▶ Exercise goal
With both ends included, repeat exactly the lines of the entries below from the one containing "[80,613,192,628] // Join" down to the one containing "[99,179,247,206] Application ->", and no others.
Start of Data provided
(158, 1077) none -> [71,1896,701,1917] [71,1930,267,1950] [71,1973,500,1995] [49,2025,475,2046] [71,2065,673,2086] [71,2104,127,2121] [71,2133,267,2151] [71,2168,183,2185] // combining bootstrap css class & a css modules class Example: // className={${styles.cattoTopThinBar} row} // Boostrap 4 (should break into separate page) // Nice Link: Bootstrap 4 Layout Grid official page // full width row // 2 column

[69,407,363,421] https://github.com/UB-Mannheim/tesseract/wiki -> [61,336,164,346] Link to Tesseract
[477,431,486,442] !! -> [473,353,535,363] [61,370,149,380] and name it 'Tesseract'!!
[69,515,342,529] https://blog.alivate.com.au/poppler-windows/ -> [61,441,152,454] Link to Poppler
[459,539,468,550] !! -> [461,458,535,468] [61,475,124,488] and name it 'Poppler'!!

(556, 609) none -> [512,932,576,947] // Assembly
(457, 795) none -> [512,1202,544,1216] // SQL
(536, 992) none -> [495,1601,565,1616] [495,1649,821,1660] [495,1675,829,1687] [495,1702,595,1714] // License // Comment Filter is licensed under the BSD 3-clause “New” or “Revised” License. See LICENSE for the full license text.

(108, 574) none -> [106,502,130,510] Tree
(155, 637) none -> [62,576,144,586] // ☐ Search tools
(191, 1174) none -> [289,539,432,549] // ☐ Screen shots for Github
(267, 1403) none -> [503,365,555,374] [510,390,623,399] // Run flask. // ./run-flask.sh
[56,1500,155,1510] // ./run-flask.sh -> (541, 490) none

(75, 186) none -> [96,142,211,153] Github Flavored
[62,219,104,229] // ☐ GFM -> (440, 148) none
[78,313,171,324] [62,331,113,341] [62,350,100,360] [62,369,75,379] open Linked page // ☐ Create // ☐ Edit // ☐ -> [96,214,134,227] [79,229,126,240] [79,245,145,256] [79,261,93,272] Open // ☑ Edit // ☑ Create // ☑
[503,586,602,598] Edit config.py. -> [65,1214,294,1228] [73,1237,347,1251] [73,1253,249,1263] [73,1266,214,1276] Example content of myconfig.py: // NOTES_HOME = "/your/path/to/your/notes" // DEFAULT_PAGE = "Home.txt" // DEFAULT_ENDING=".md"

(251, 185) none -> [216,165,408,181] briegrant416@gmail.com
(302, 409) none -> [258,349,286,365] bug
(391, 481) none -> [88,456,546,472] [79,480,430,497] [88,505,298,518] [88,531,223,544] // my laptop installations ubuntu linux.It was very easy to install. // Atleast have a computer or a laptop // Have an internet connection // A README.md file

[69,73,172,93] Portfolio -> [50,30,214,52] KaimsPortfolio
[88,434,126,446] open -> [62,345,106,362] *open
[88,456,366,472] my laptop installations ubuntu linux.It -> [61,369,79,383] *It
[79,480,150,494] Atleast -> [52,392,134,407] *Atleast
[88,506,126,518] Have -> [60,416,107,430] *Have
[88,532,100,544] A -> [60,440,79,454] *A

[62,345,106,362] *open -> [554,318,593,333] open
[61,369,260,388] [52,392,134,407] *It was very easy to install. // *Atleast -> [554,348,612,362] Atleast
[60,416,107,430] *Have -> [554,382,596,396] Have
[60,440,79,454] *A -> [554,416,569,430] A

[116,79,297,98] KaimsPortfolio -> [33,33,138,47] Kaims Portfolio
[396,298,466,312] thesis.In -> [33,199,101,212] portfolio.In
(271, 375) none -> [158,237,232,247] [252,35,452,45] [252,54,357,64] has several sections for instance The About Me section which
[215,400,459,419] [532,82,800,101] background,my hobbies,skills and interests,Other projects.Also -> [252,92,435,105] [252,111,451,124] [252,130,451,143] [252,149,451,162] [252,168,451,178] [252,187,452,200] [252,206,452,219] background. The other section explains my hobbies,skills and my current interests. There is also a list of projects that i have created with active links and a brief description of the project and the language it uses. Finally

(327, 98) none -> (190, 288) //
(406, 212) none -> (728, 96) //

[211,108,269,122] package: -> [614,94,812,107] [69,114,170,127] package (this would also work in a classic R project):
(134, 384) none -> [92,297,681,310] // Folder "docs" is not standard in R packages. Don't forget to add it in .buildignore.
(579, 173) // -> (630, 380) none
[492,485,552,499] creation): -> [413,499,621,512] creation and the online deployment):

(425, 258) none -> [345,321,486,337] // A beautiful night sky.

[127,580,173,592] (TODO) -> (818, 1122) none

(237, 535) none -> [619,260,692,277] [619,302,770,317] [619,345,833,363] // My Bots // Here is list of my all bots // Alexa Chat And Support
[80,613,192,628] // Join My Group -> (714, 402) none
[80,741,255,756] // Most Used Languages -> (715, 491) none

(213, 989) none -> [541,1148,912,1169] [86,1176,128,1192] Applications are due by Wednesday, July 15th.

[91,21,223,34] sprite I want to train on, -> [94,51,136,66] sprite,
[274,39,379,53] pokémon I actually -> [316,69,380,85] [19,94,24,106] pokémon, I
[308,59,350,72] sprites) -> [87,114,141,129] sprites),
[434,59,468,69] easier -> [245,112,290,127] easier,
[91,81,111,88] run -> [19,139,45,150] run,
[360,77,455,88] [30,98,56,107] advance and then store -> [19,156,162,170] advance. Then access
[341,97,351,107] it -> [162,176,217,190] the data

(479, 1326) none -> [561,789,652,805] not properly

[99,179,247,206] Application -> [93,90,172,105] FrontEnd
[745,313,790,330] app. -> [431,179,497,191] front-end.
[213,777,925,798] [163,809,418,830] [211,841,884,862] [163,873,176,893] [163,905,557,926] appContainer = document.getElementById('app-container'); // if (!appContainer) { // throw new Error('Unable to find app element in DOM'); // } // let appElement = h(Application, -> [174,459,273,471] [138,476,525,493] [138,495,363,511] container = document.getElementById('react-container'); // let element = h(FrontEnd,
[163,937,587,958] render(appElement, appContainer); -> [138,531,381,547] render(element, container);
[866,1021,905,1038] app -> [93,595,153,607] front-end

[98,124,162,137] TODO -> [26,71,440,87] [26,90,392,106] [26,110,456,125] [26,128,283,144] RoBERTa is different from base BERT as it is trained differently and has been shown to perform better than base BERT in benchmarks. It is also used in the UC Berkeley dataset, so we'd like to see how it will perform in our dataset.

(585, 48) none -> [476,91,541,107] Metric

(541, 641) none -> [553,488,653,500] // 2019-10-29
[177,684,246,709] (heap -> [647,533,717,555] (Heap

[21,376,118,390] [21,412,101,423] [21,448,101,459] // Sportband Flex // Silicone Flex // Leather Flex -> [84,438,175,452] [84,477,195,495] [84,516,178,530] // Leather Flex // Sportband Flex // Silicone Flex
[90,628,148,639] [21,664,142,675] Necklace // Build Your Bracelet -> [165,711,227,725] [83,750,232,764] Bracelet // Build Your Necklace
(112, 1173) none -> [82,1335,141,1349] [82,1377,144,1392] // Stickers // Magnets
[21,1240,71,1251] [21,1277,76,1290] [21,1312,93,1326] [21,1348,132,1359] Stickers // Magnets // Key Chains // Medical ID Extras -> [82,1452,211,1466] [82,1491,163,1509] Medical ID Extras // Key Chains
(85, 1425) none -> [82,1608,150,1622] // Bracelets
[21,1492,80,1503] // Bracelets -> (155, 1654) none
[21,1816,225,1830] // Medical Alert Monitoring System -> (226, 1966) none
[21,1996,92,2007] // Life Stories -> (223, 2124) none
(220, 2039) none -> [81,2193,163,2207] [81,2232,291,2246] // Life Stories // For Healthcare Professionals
End of Data provided
▶ Output below
[80,613,192,628] // Join My Group -> (714, 402) none
[80,741,255,756] // Most Used Languages -> (715, 491) none

(213, 989) none -> [541,1148,912,1169] [86,1176,128,1192] Applications are due by Wednesday, July 15th.

[91,21,223,34] sprite I want to train on, -> [94,51,136,66] sprite,
[274,39,379,53] pokémon I actually -> [316,69,380,85] [19,94,24,106] pokémon, I
[308,59,350,72] sprites) -> [87,114,141,129] sprites),
[434,59,468,69] easier -> [245,112,290,127] easier,
[91,81,111,88] run -> [19,139,45,150] run,
[360,77,455,88] [30,98,56,107] advance and then store -> [19,156,162,170] advance. Then access
[341,97,351,107] it -> [162,176,217,190] the data

(479, 1326) none -> [561,789,652,805] not properly

[99,179,247,206] Application -> [93,90,172,105] FrontEnd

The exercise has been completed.